After reaching TD at 12,345 m MD/1,784 m TVD, the openhole section was backreamed, the BHA was rotated back to TD (negative weight), and the well was displaced to filtered NAF (required to eliminate plugging of production screens). The NAF was filtered again after pulling back to the 9⅝-in. shoe, and again at the 9⅝-in. liner top. Additional liquid lubricant was added for the ensuing completion run.

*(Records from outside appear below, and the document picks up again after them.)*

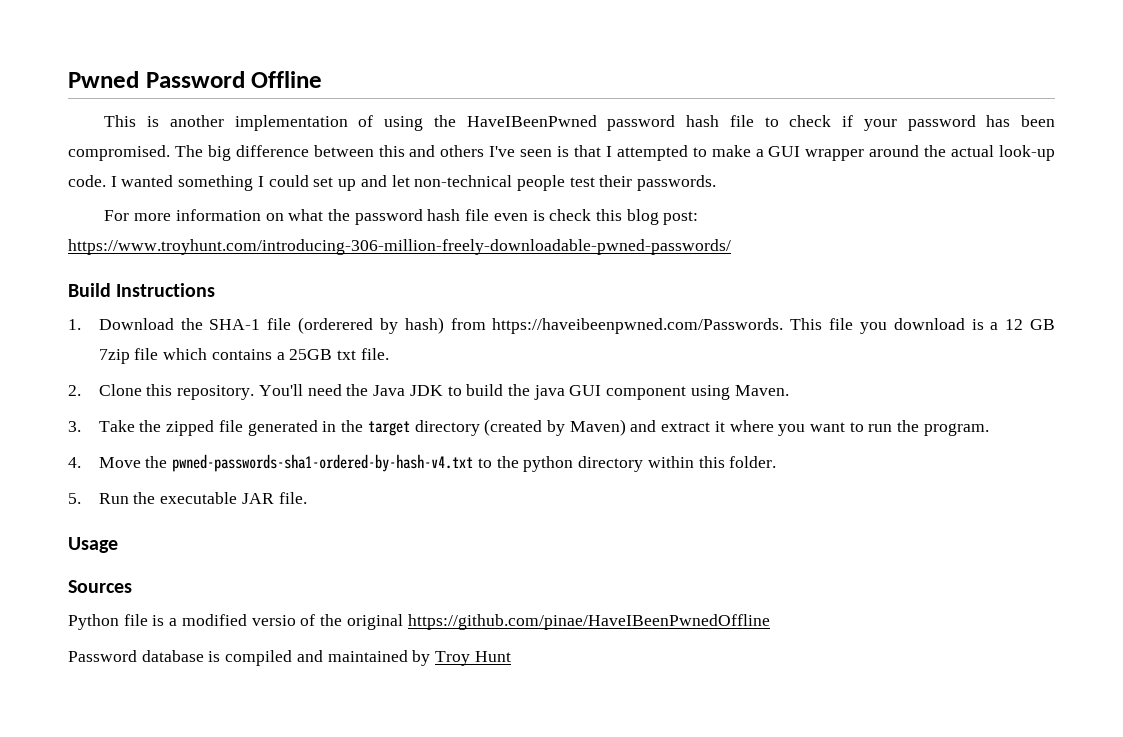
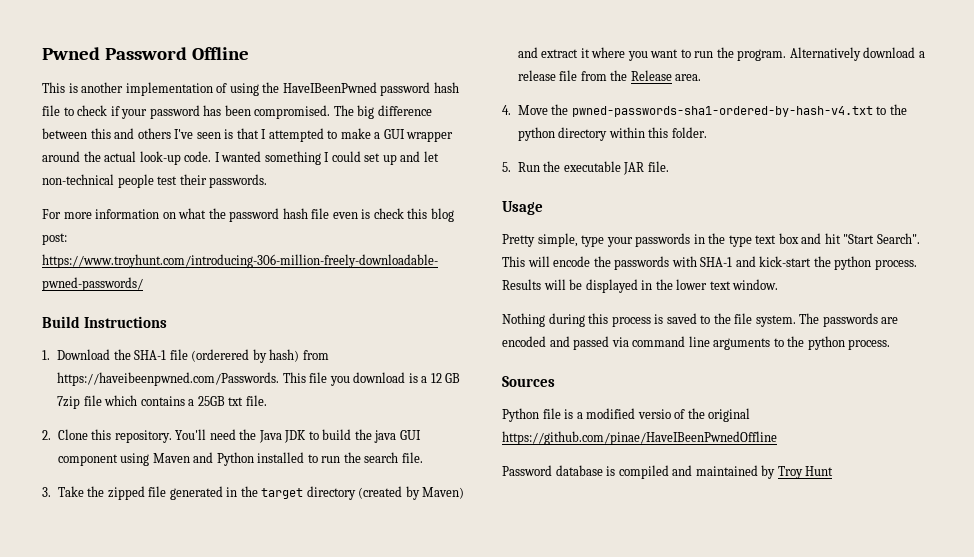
- You'll need the Java JDK to build the java GUI component using Maven.
+ You'll need the Java JDK to build the java GUI component using Maven and Python installed to run the search file.
+ Alternatively download a release file from the Release area.
+ Pretty simple, type your passwords in the type text box and hit "Start Search". This will encode the passwords with SHA-1 and kick-start the python process. Results will be displayed in the lower text window.
+ Nothing during this process is saved to the file system. The passwords are encoded and passed via command line arguments to the python process.

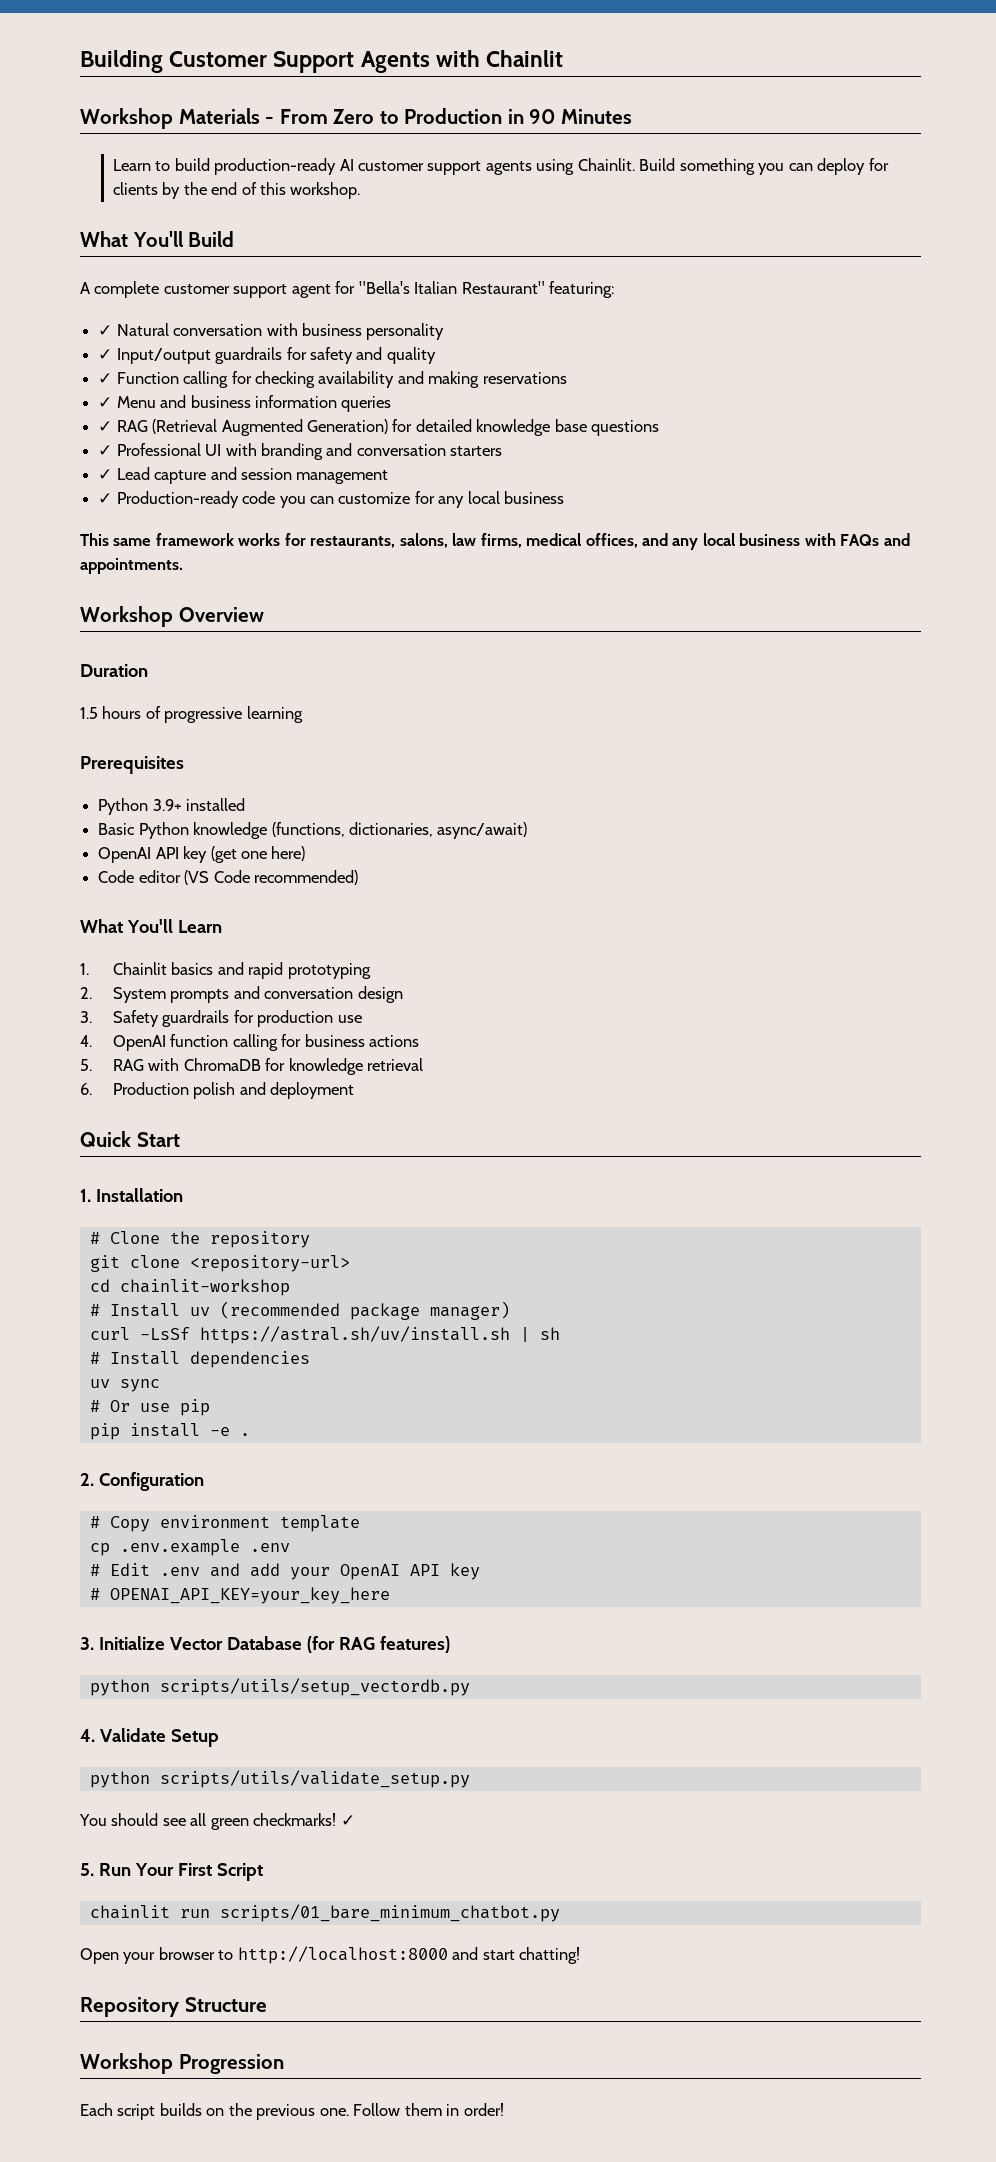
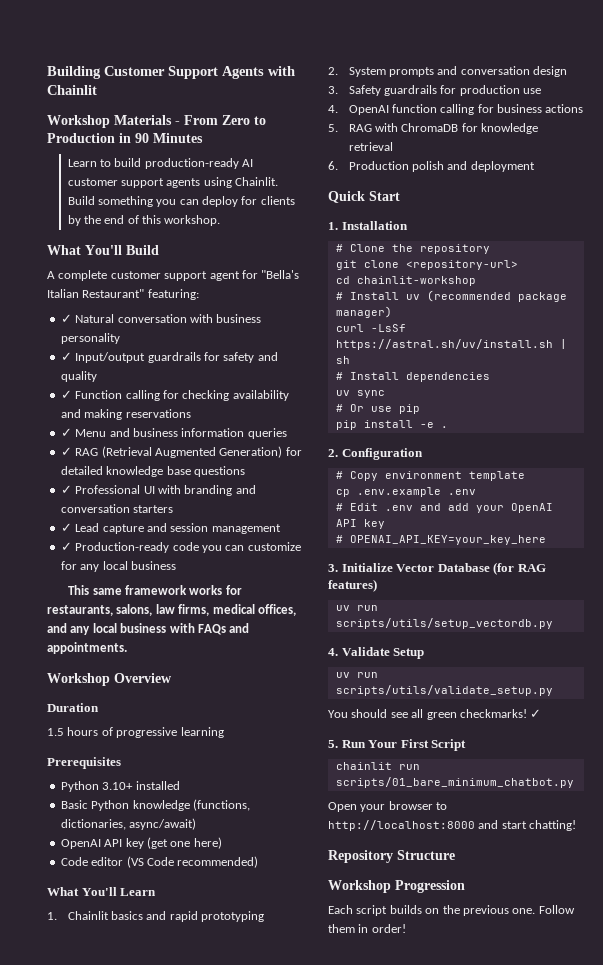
- Python 3.9+ installed
+ Python 3.10+ installed
- python scripts/utils/setup_vectordb.py
+ uv run scripts/utils/setup_vectordb.py
- python scripts/utils/validate_setup.py
+ uv run scripts/utils/validate_setup.py

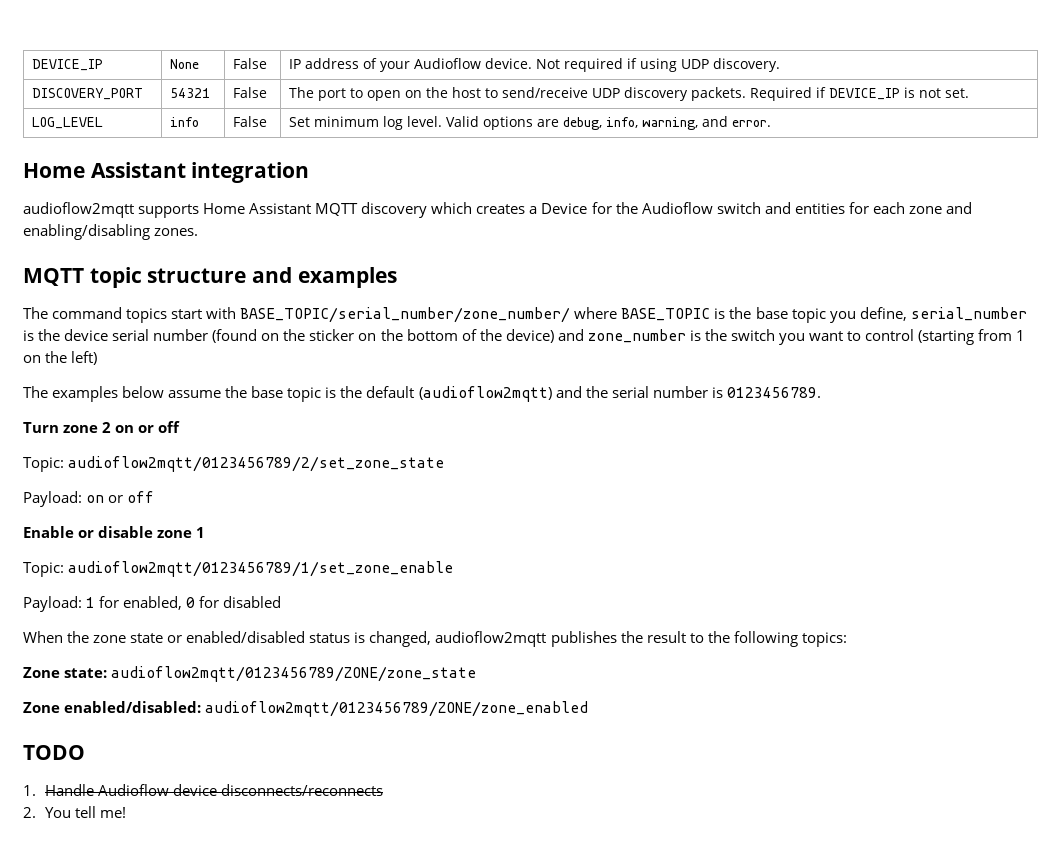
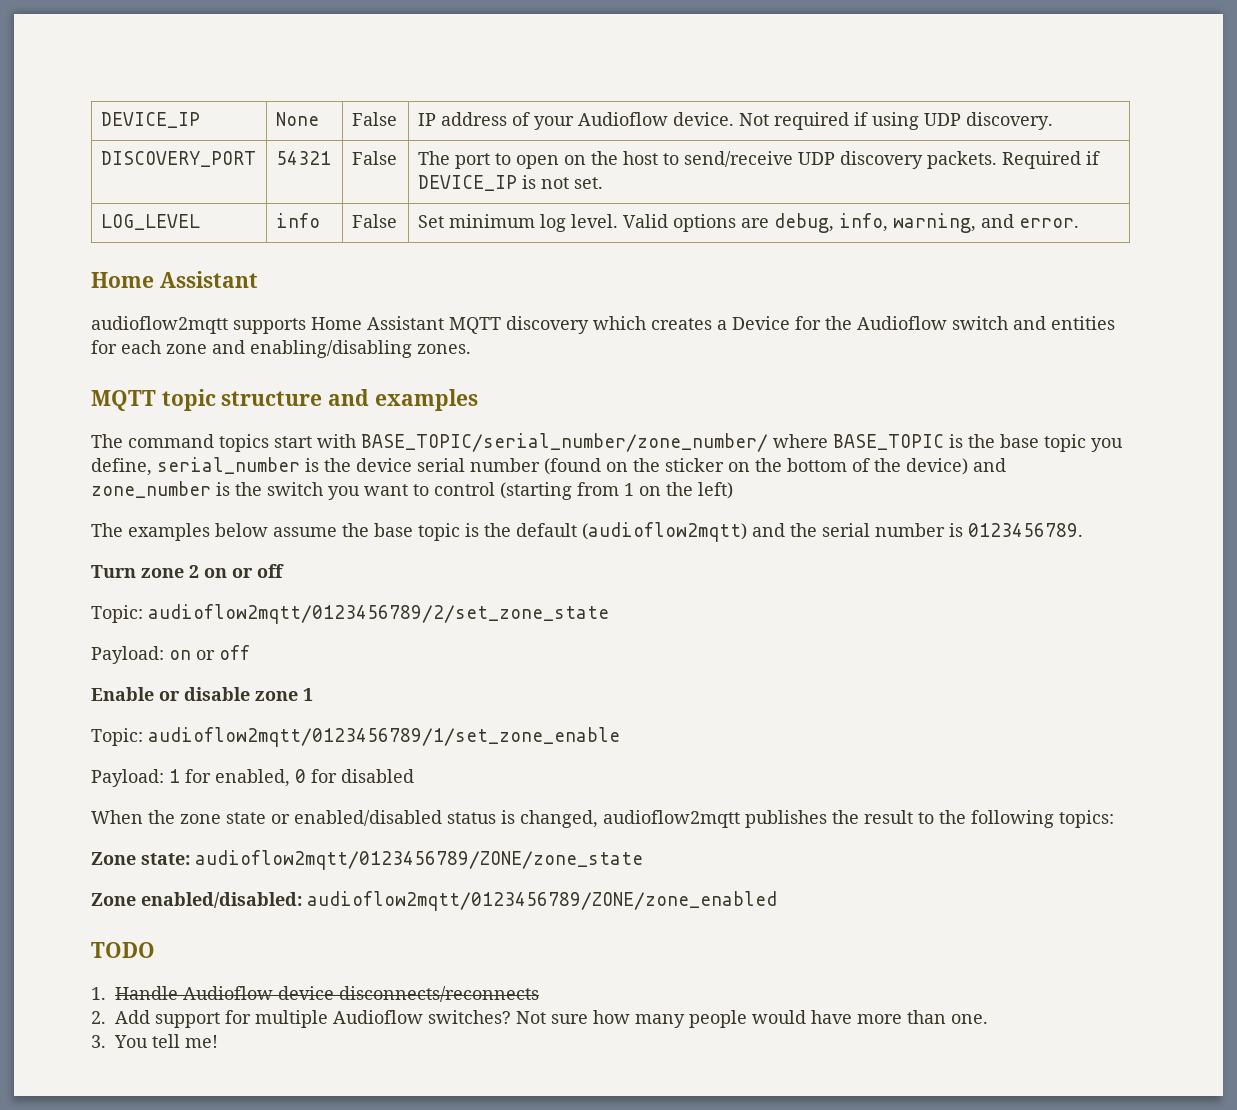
  LOG_LEVEL | info | False | Set minimum log level. Valid options are debug, info, warning, and error.
- Home Assistant integration
+ Home Assistant
- 2. You tell me!
+ 2. Add support for multiple Audioflow switches? Not sure how many people would have more than one.
+ 3. You tell me!

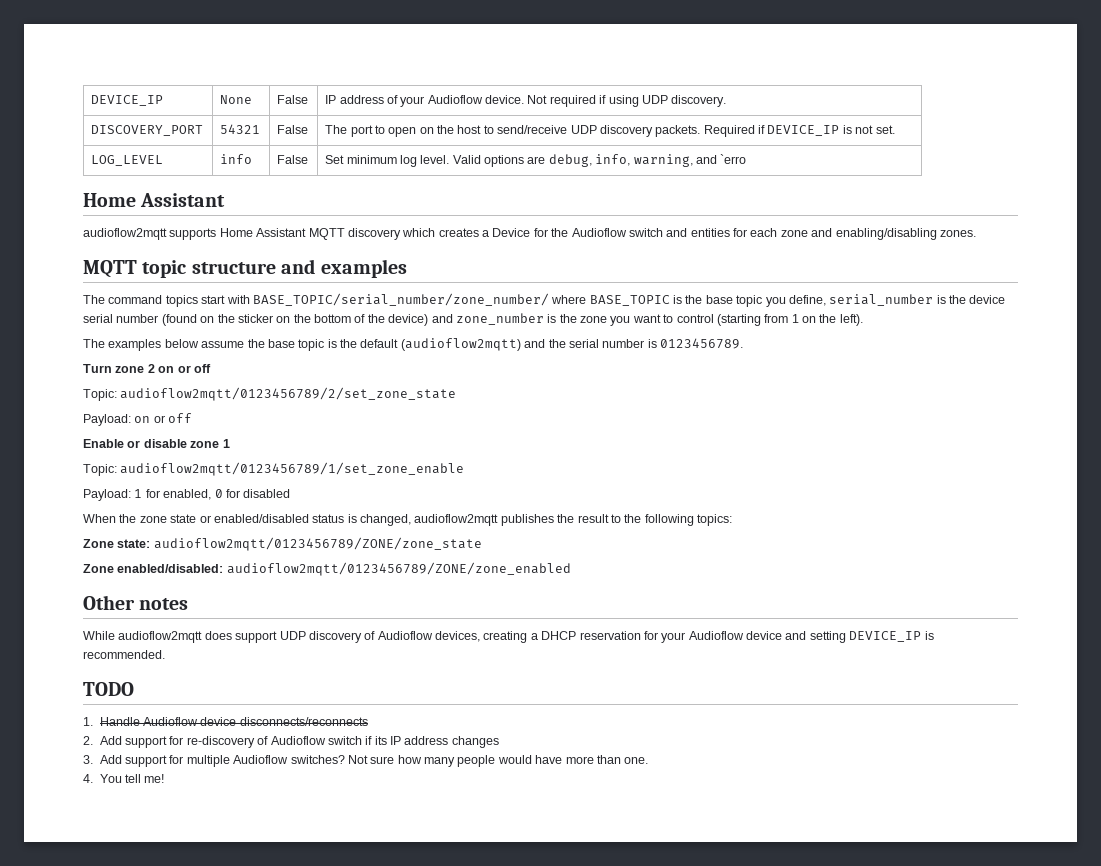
- LOG_LEVEL | info | False | Set minimum log level. Valid options are debug, info, warning, and error.
+ LOG_LEVEL | info | False | Set minimum log level. Valid options are debug, info, warning, and `erro
- The command topics start with BASE_TOPIC/serial_number/zone_number/ where BASE_TOPIC is the base topic you define, serial_number is the device serial number (found on the sticker on the bottom of the device) and zone_number is the switch you want to control (starting from 1 on the left)
+ The command topics start with BASE_TOPIC/serial_number/zone_number/ where BASE_TOPIC is the base topic you define, serial_number is the device serial number (found on the sticker on the bottom of the device) and zone_number is the zone you want to control (starting from 1 on the left).
+ Other notes
+ While audioflow2mqtt does support UDP discovery of Audioflow devices, creating a DHCP reservation for your Audioflow device and setting DEVICE_IP is recommended.
- 2. Add support for multiple Audioflow switches?
+ 2. Add support for re-discovery of Audioflow switch if its IP address changes
+ 3. Add support for multiple Audioflow switches?
- 3. You tell me!
+ 4. You tell me!

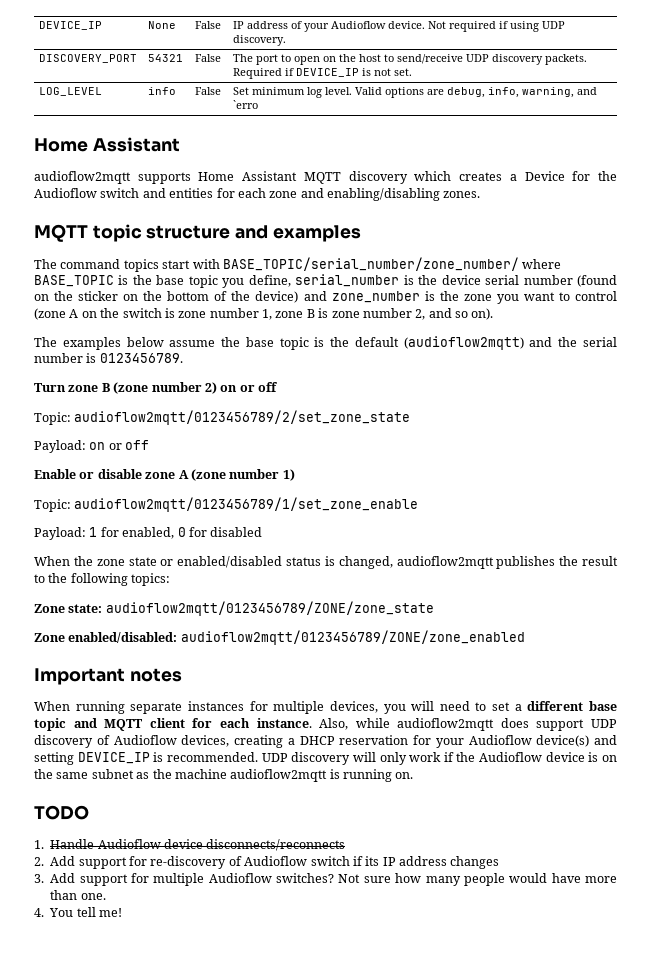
- The command topics start with BASE_TOPIC/serial_number/zone_number/ where BASE_TOPIC is the base topic you define, serial_number is the device serial number (found on the sticker on the bottom of the device) and zone_number is the zone you want to control (starting from 1 on the left).
+ The command topics start with BASE_TOPIC/serial_number/zone_number/ where BASE_TOPIC is the base topic you define, serial_number is the device serial number (found on the sticker on the bottom of the device) and zone_number is the zone you want to control (zone A on the switch is zone number 1, zone B is zone number 2, and so on).
- Turn zone 2 on or off
+ Turn zone B (zone number 2) on or off
- Enable or disable zone 1
+ Enable or disable zone A (zone number 1)
- Other notes
+ Important notes
- While audioflow2mqtt does support UDP discovery of Audioflow devices, creating a DHCP reservation for your Audioflow device and setting DEVICE_IP is recommended.
+ When running separate instances for multiple devices, you will need to set a different base topic and MQTT client for each instance. Also, while audioflow2mqtt does support UDP discovery of Audioflow devices, creating a DHCP reservation for your Audioflow device(s) and setting DEVICE_IP is recommended. UDP discovery will only work if the Audioflow device is on the same subnet as the machine audioflow2mqtt is running on.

The 3,740-m long lower completion, consisting of 5½-in. screens, blank pipe, inflow control devices, and external swell packers, was run, followed by a liner hanger and swivel tool. The assembly was run on a landing string consisting of 5⅞-in. drill pipe, heavyweight drill pipe, and 6⅝-in. drill pipe. As modeled, the assembly could not be successfully placed in the well without rotation of the landing string. Figure 4 is the actual slack-off plot for the lower completion run, and shows that at a depth of 11,700 m, rotation of the landing string was initiated to continue the run. Once the lower completion was at depth, the liner hanger was set, and the running tool was released. The filtered 12.3-ppg mud was then displaced above the liner hanger to filtered 9.5-ppg NAF, to aid in running the upper completion and the subsequent displacement to diesel. The upper completion, consisting of 5½-in. tubing, downhole pressure gauges, gas lift mandrels and safety valve, was run. The well was then circulated to diesel, the production packer was hydrostatically set, and the well turned over to production. The lower and upper completion, and diesel displacement, took 10.1 days and was completed on Jan. 7, 2011. Figure 5 shows the days vs. depth plot for the entire well.

 

Fig. 4. Hookload hindcast of the Odoptu OP-11 lower completion liner run.
Fig. 4. Hookload hindcast of the Odoptu OP-11 lower completion liner run.

 

Fig. 5. Day vs. depth plot for the Odoptu OP-11 well.
Fig. 5. Day vs. depth plot for the Odoptu OP-11 well.

CONCLUSIONS

ExxonMobil drilled and completed the OP-11 well in 60 days to 12,345 m MD/1,784 m TVD, with a reach of 11,479 m, establishing new ERD reach and measured depth records, and with less than 1% NPT. The well was able to be drilled with a single BHA in each hole section, demonstrating what is capable with careful and relentless redesign, flawless execution, and strong commitments from service providers. Significant items contributing to the well’s success included:

Detailed up-front modeling that yielded a robust, flexible well design

  • A purpose-built drilling rig, ideally equipped and suited for ERD operations in the remote, sub-arctic environment
  • Well-trained operating staff that was empowered to optimize performance and flawlessly execute the plan 
  • A global performance management workflow that extended drilling limitations and highlighted areas for future focus

Lessons learned from this and other ERD operations associated with the Sakhalin I project will aid in the construction of future record wells.  wo-box_blue.gif

ACKNOWLEDGMENTS
The authors would like to thank Exxon Neftegas Ltd and its partners for permission to publish this article, and the dedicated operating and contractor personnel that worked on the Odoptu project team. This article was adapted from IADC/SPE paper 151046 paper, “Pushing the extended-reach envelope at Sakhalin: An operator's experience drilling a record reach well,” presented at the IADC/SPE Drilling Conference and Exhibition, San Diego, California, March 6-8, 2012.

The author


MICHAEL (MIKE) W. WALKER graduated from Lamar University with a BS in Mechanical Engineering in 1982.  Mr. Walker has been with ExxonMobil for 30 years and has been involved with drilling operations in the Texas gulf coast, Gulf of Mexico deepwater, West Africa and offshore California.  His most recent work has been as a Technical Advisor for ExxonMobil Development Company in support of extended-reach drilling operations in Sakhalin Island, Russia.